Bilanzielle Stärke trifft auf schwache Prognose
Der gesamte Maschinenbau-Sektor kämpft derzeit mit schwacher Nachfrage. Centrotherm übersteht diese Phase mit einer soliden Kapitaldecke. Die liquiden Mittel wuchsen zum Ende des vergangenen Geschäftsjahres auf 170,7 Millionen Euro, nach 96,0 Millionen Euro im Vorjahr. Die Eigenkapitalquote kletterte auf 31,7 Prozent.
Diese finanzielle Stabilität steht im Kontrast zum Ausblick für 2026. Der Vorstand erwartet ein schwächeres Jahr. Die Gesamtleistung soll zwischen 90 und 170 Millionen Euro liegen, deutlich unter dem Vorjahreswert von 186,6 Millionen Euro.
Auch das operative Ergebnis dürfte sinken. Das EBITDA bleibt laut Unternehmensangaben klar unter dem Vorjahreswert von 30,6 Millionen Euro.
Squeeze-out als Kursanker
Trotz schwacher Branchenkonjunktur bietet ein laufendes Squeeze-out-Verfahren der Aktie Halt. Die Hauptaktionärin Centrotherm AcquiCo AG setzte die Barabfindung auf 8,74 Euro je Aktie fest.

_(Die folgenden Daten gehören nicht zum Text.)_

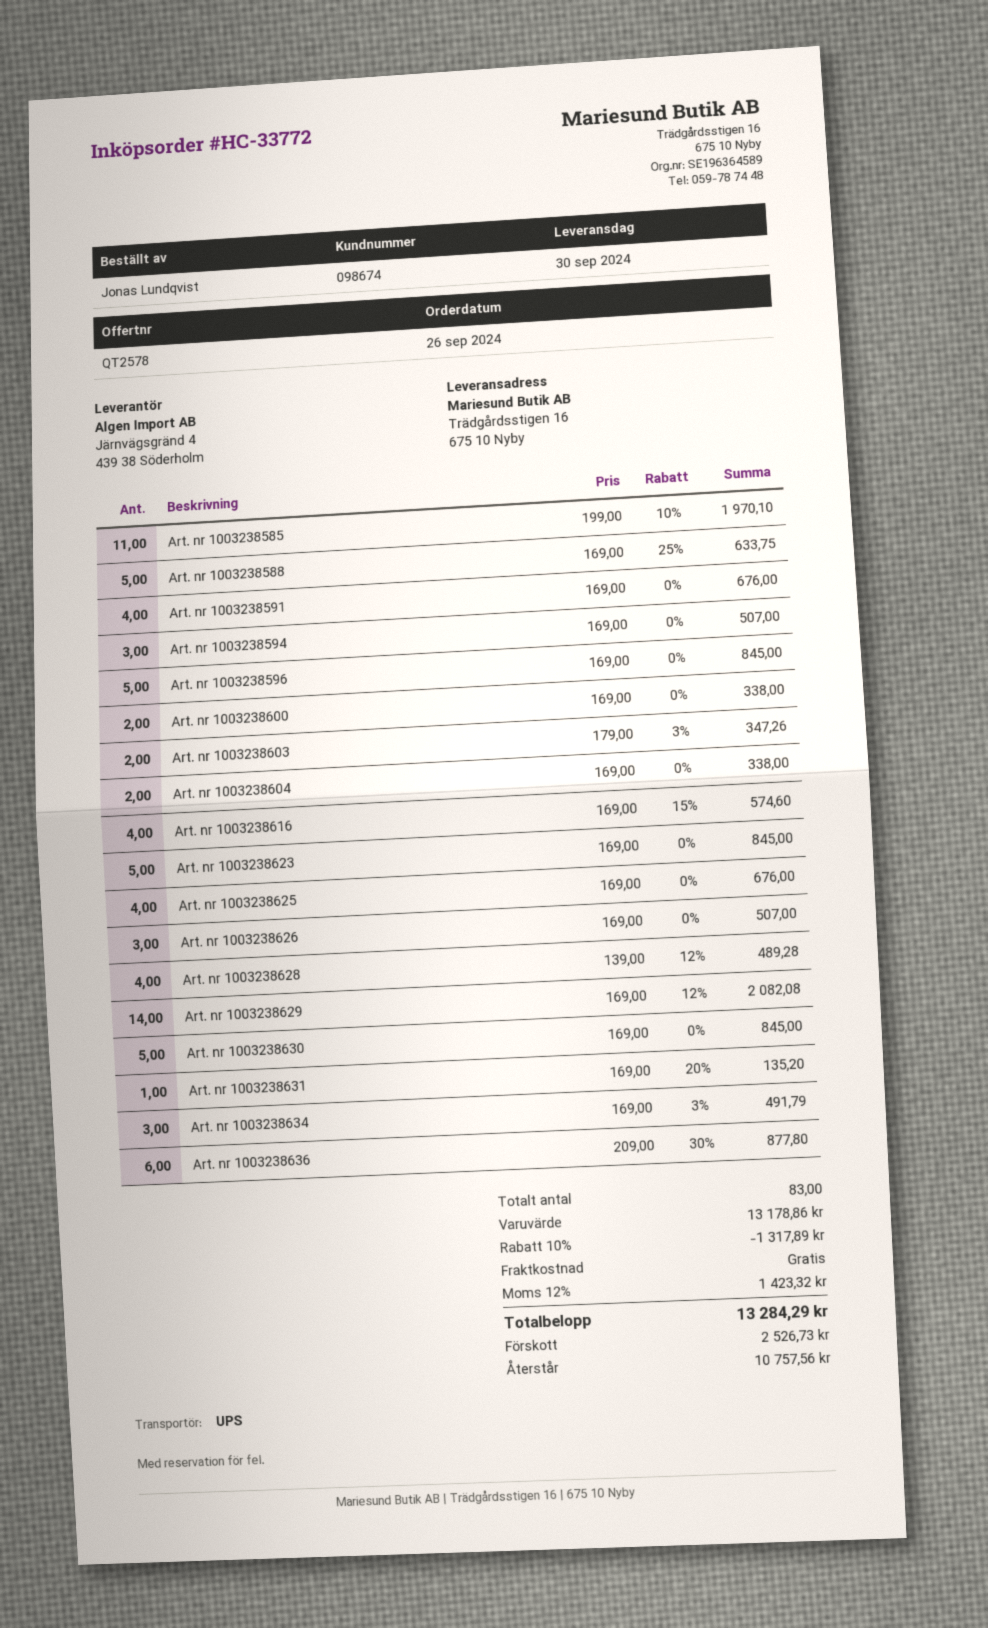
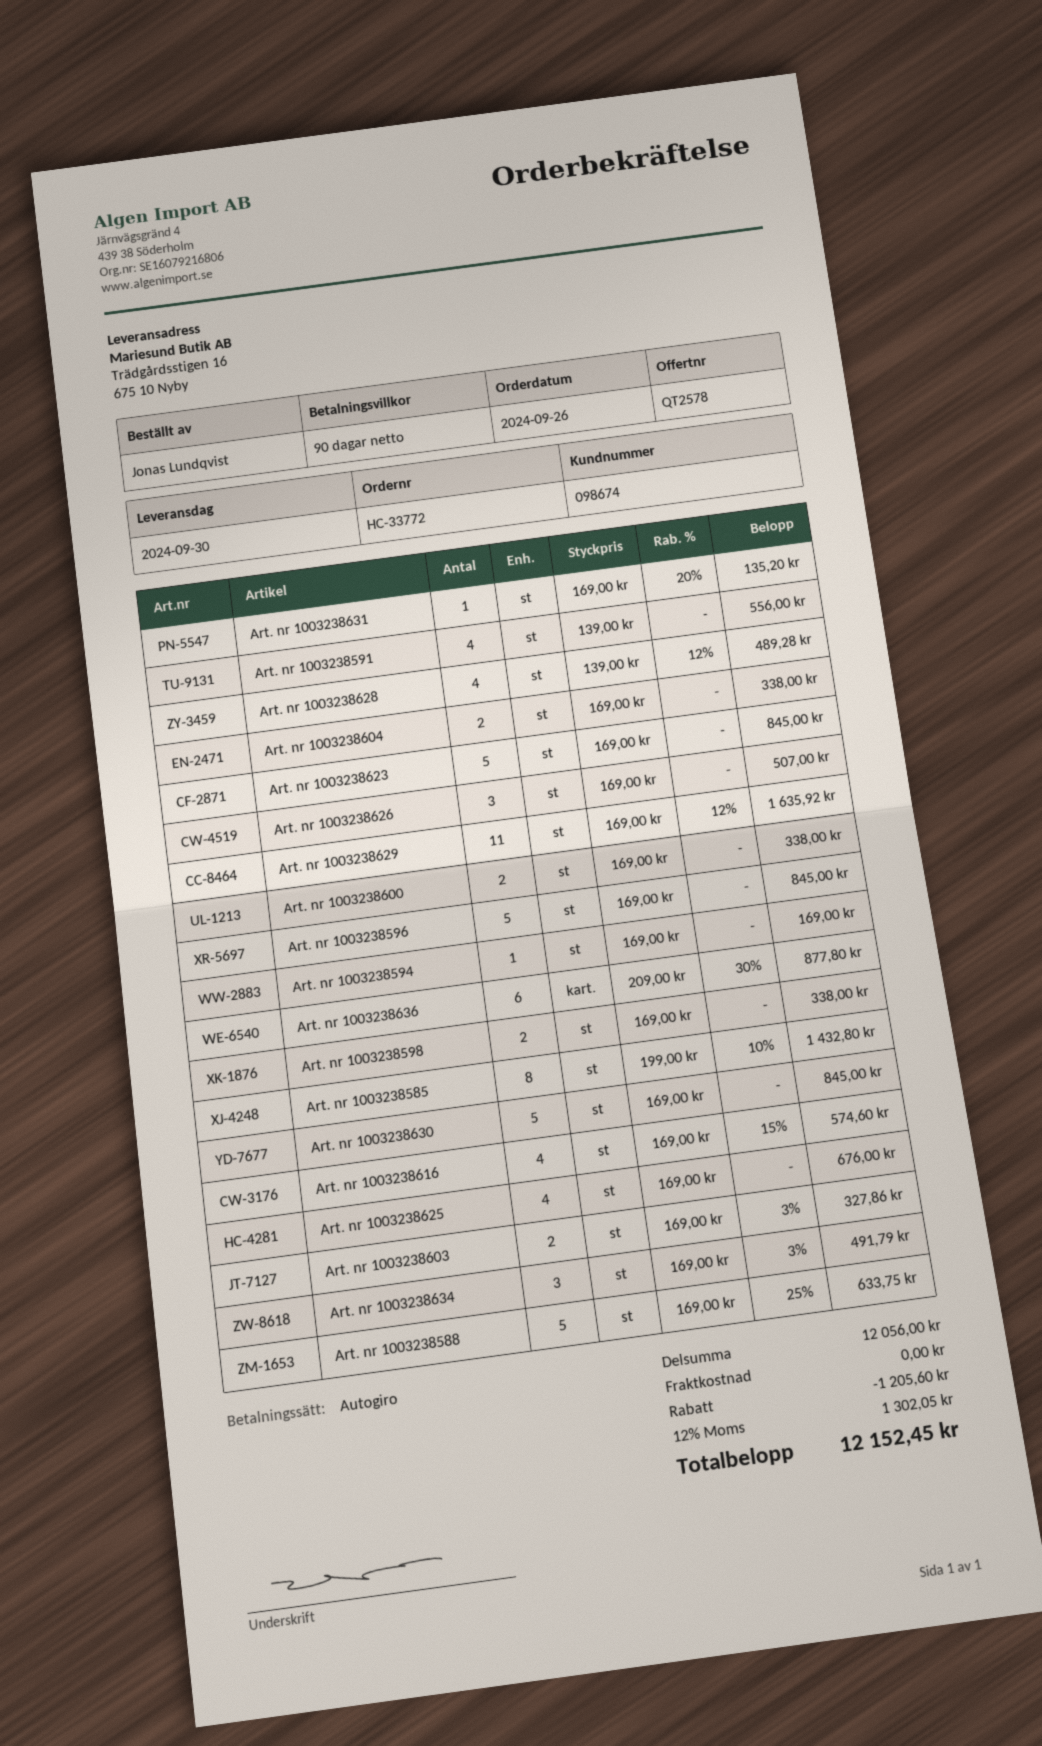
Art. nr 1003238585: 11 x 199.00 - 10% = 1970.10 -> 8 x 199.00 - 10% = 1432.80
Art. nr 1003238591: 4 x 169.00 = 676.00 -> 4 x 139.00 = 556.00
Art. nr 1003238594: 3 x 169.00 = 507.00 -> 1 x 169.00 = 169.00
Art. nr 1003238603: 2 x 179.00 - 3% = 347.26 -> 2 x 169.00 - 3% = 327.86
Art. nr 1003238629: 14 x 169.00 - 12% = 2082.08 -> 11 x 169.00 - 12% = 1635.92
Art. nr 1003238598: none -> 2 x 169.00 = 338.00
subtotal: 13178.86 -> 12056.00
discount: 1317.89 -> 1205.60
tax: 12% = 1423.32 -> 12% = 1302.05
total: 13284.29 -> 12152.45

Der Kurs notiert mit 9,55 Euro spürbar über diesem Abfindungspreis. Das zeigt: Viele Anleger rechnen mit mehr. Sie setzen auf ein mögliches Spruchverfahren, in dem Gerichte die Angemessenheit der Abfindung prüfen. Ein solches Verfahren könnte eine spätere Nachbesserung für Minderheitsaktionäre bringen.
Ausblick: Charttechnik gibt den Takt vor
In der neuen Handelswoche blicken Marktteilnehmer vor allem auf die Charttechnik. Die Marke von 9,00 Euro bildet nach dem jüngsten Rückgang eine wichtige Unterstützung. Auf der Oberseite begrenzt der 50-Tage-Durchschnitt bei 10,19 Euro den Spielraum nach oben.
Der RSI liegt bei 44,4 Punkten. Das signalisiert weder Überkauft- noch Überverkauft-Zustand. Die 30-Tage-Volatilität bleibt mit 9,09 Prozent moderat.
Ohne neue operative Impulse oder Details zur Eintragung des Übertragungsbeschlusses ins Handelsregister dürfte die Aktie im engen Korridor zwischen 9,00 und 10,19 Euro verharren. Neue Industriedaten aus dem Euroraum könnten in den kommenden Tagen für Bewegung sorgen. Ein nachhaltiger Ausbruch über die 10-Euro-Marke bleibt unwahrscheinlich, solange sich Kunden aus Photovoltaik und Halbleiterbranche mit Investitionen zurückhalten.